Streamlined gravel bar below an obstruction

A pendant bar is a large, streamlined, fluvial bar that is typically composed of gravel which occurs just downstream of a bedrock obstruction within a river channel or floodway that has been scoured by either an outburst flood, megaflood, or jökulhlaup. They are often associated with giant current ripples. Malde introduced this to refer to streamlined mounds of gravel deposited by the Bonneville Flood that lie downstream of bedrock projections on the scoured valley floor of the Snake River. They are most common type of bar found within the Channeled Scablands created by the Missoula floods. The obstruction for the initiation of pendant bars in the Channeled Scablands is typically either a knob of basalt or the relict bend of a pre-flood meandering valley.

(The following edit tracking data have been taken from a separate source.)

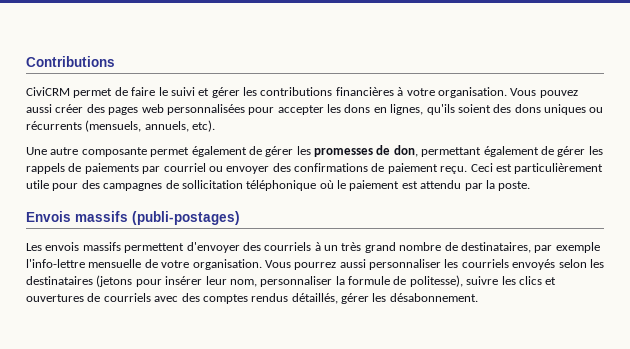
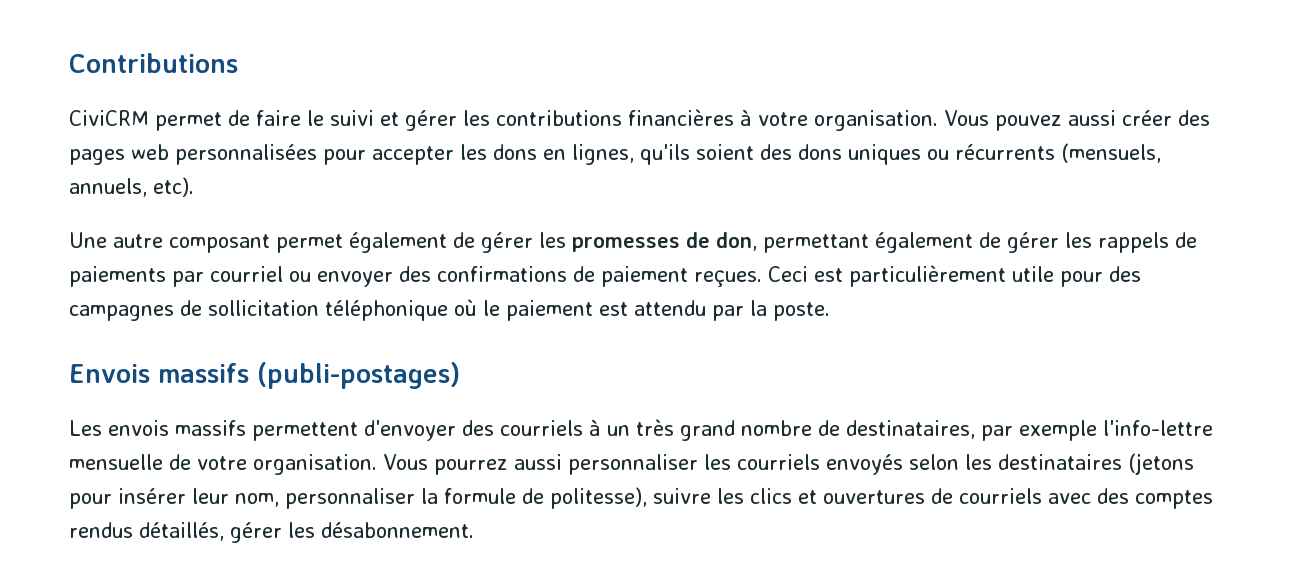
[81,147,147,157] composante -> [169,234,270,253] composant
[440,166,468,174] reçu. -> [694,270,762,287] reçues.

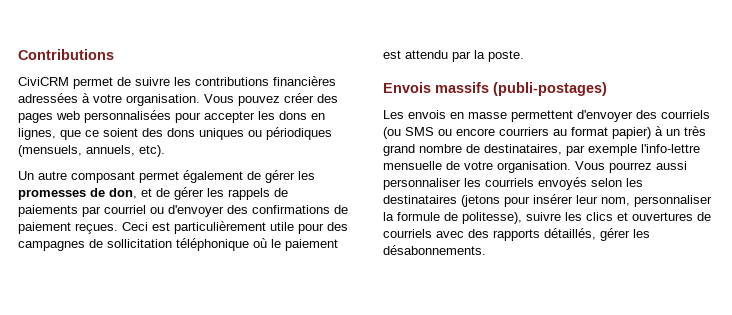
[256,110,457,131] faire le suivi et gérer -> [135,77,170,86] suivre
(734, 117) none -> [18,93,78,103] adressées
[1067,110,1116,126] aussi -> (280, 101) none
[640,144,690,165] qu'ils -> [60,130,99,140] que ce
[955,144,1055,160] récurrents -> [266,127,332,140] périodiques
[69,232,107,248] Une -> [18,171,34,180] Un
[763,232,973,253] permettant également -> [141,188,152,197] et
[317,271,393,287] envoyer -> [168,205,224,217] d'envoyer
[175,420,246,436] massifs -> [450,112,507,119] en masse
(583, 428) none -> [383,127,651,139] (ou SMS ou encore courriers au format papier)
[1135,490,1213,509] [69,522,133,538] comptes rendus -> [493,229,540,241] rapports
[321,522,474,538] désabonnement. -> [383,245,486,255] désabonnements.

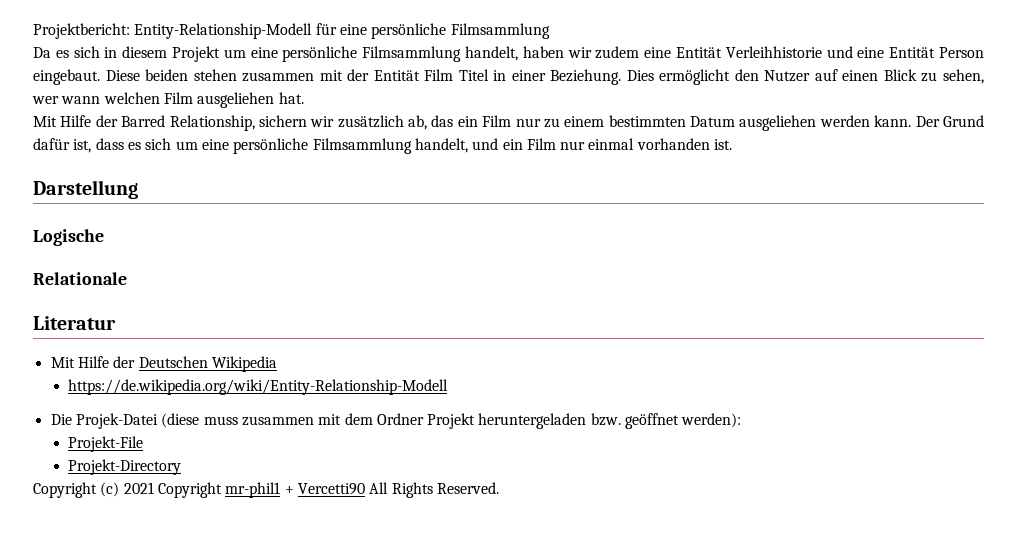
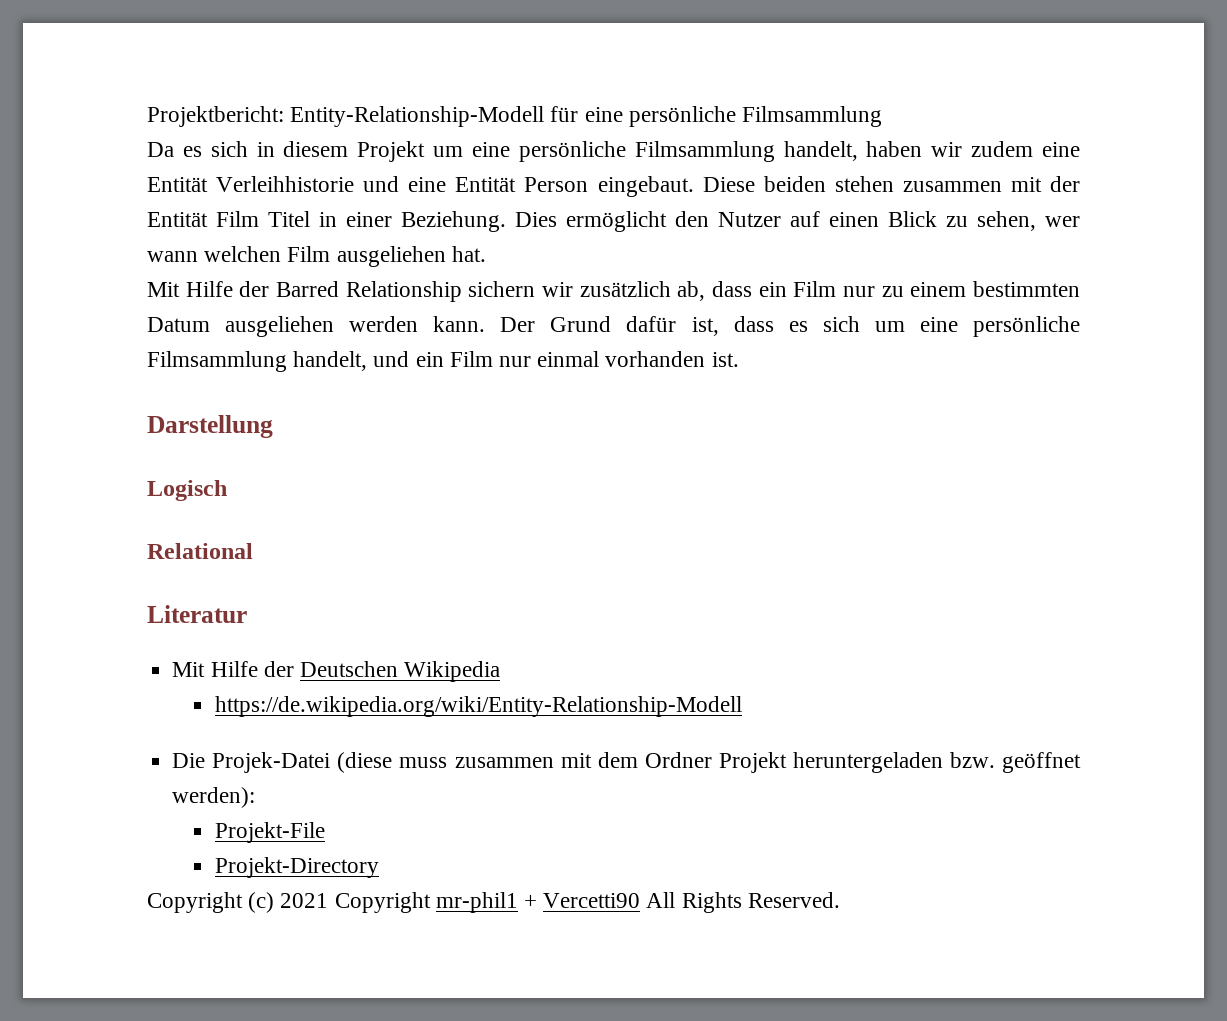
[169,115,255,131] Relationship, -> [345,281,462,302] Relationship
[431,115,454,127] das -> [712,281,752,297] dass
[33,229,104,246] [33,272,127,285] Logische // Relationale -> [147,480,227,501] [147,543,253,559] Logisch // Relational

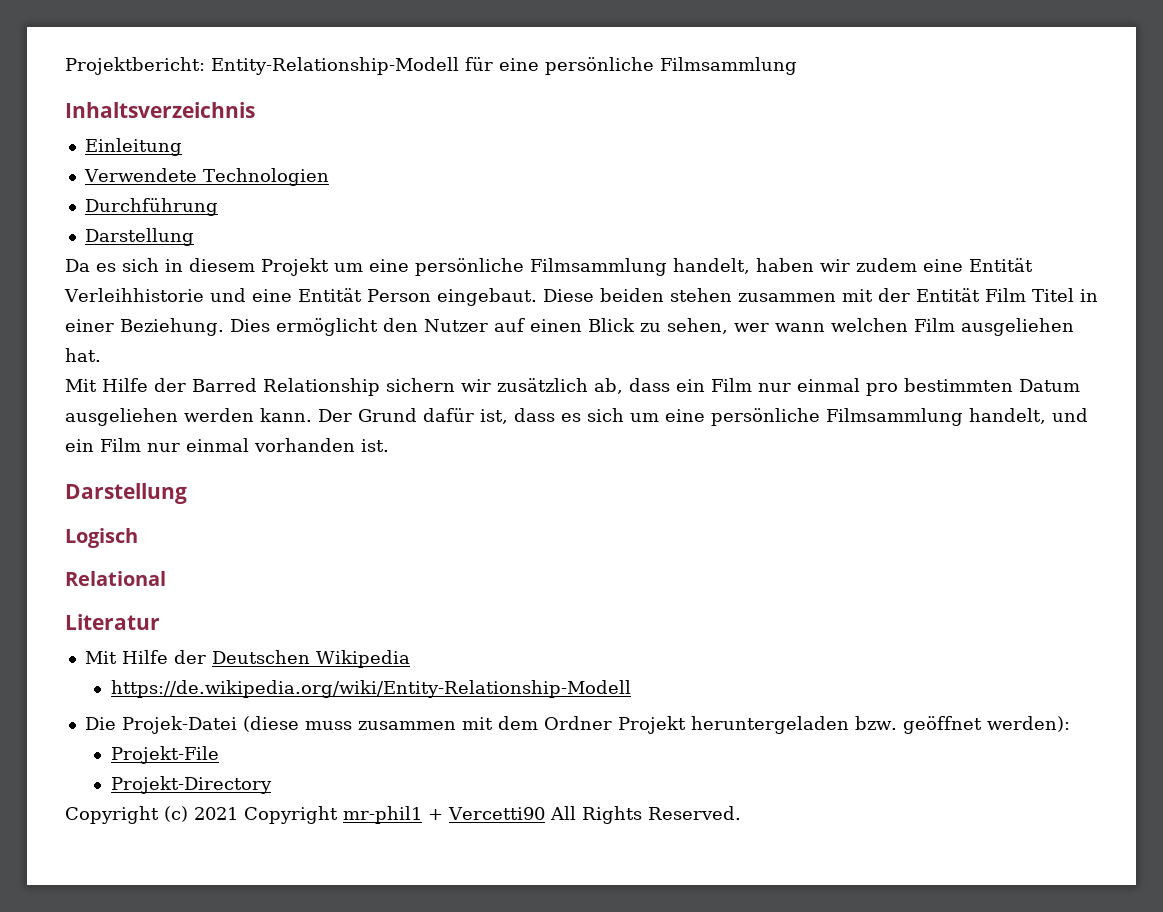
(883, 116) none -> [65,102,255,118] [84,138,182,156] [83,168,329,186] [84,198,218,216] [84,228,194,246] // Inhaltsverzeichnis // Einleitung // Verwendete Technologien // Durchführung // Darstellung
[881,282,967,297] zu einem -> [797,378,898,396] einmal pro

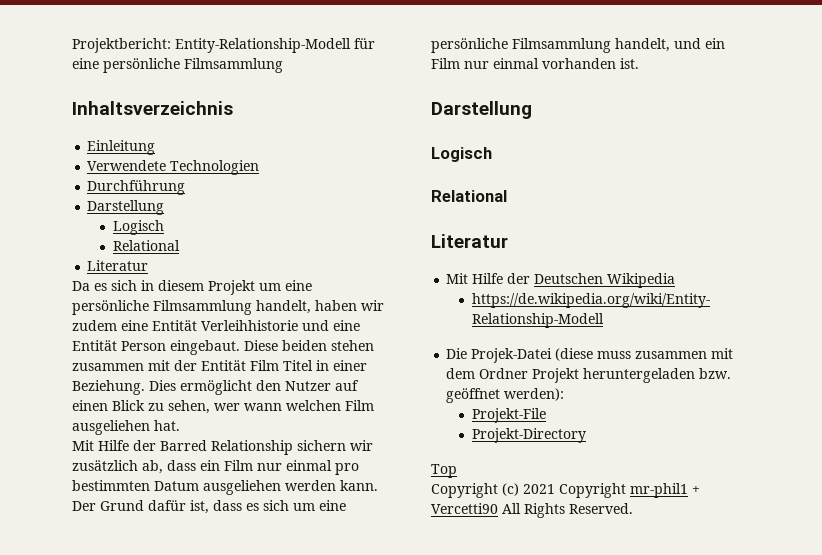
(194, 237) none -> [112,220,164,235] [112,240,180,251] [87,260,149,271] // Logisch // Relational // Literatur
(272, 785) none -> [431,464,457,478] // Top

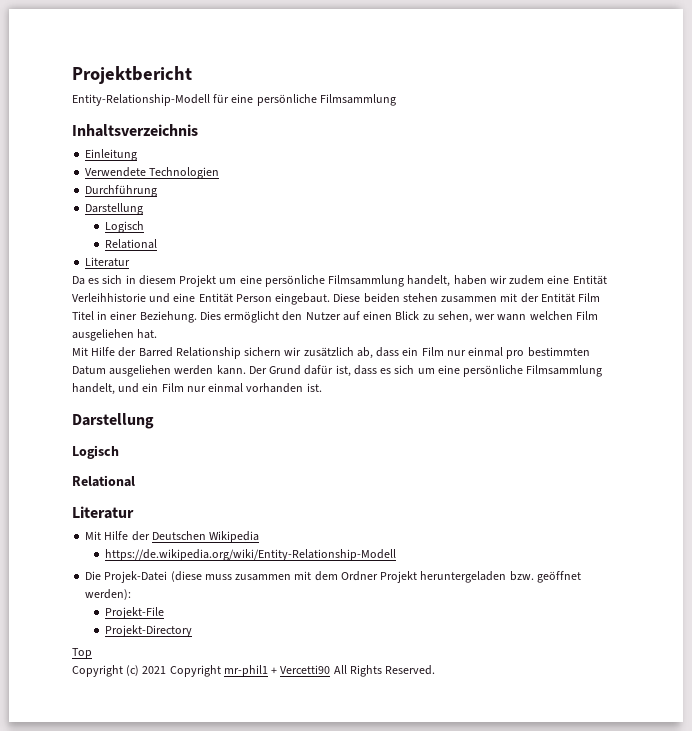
[72,38,171,53] Projektbericht: -> [72,66,192,84] Projektbericht //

In the Channeled Scablands the larger pendant bars in are up to 2 km long and rise 30 m above the floors of the preflood valleys. The bar surfaces lie 30-60 m below the high-water surface at the time of their formation. During regular annual floods in Central Texas and elsewhere, much smaller, analogous, mid-channel bars form downstream from river channel obstructions, e.g. large boulders of rockfall, or in the lee of barriers of stable trees and logjams.

==Occurrence==
Pendant bars are associated with the deposits and landforms formed by outburst floods and megafloods on both Earth and Mars. In addition to the Channeled Scablands and the valley of the Snake River, pendant bars have been reported from deposits of the formed by the Maumee Torrent in the Maumee River valley of Indiana; the southern spillway of glacial Lake Agassiz; the Souris spillway near Elcott, Saskatchewan; and Ares Vallis, one of the largest cataclysmic flood channels on Mars.

==Internal structure==
The pendant bars studied within the Channeled Scablands are composed of well-developed foreset beds. These foreset beds always dips downstream. They consist either of well-sorted subrounded boulders and cobbles or granules and pebbles with an openwork structure. The boulders and cobbles typically exhibit numerous percussion flake scars. Also, many of the rounded boulders and cobbles are broken into fragments that Bretz called broken rounds.

==Origin==
Pendant bars form as high-velocity floodwater moves around an obstruction. There, pendant bars accumulate in a zone of localized flow expansion and deceleration downstream of any obstacle which lies within the main flow path. A similar process forms a sand splay, which is much like a shoal but is formed on floodplains or terraces in lower-intensity flooding episodes. Other related fluvial bars that are formed by outburst floods and jökulhlaups are longitudinal, expansion, and eddy bars.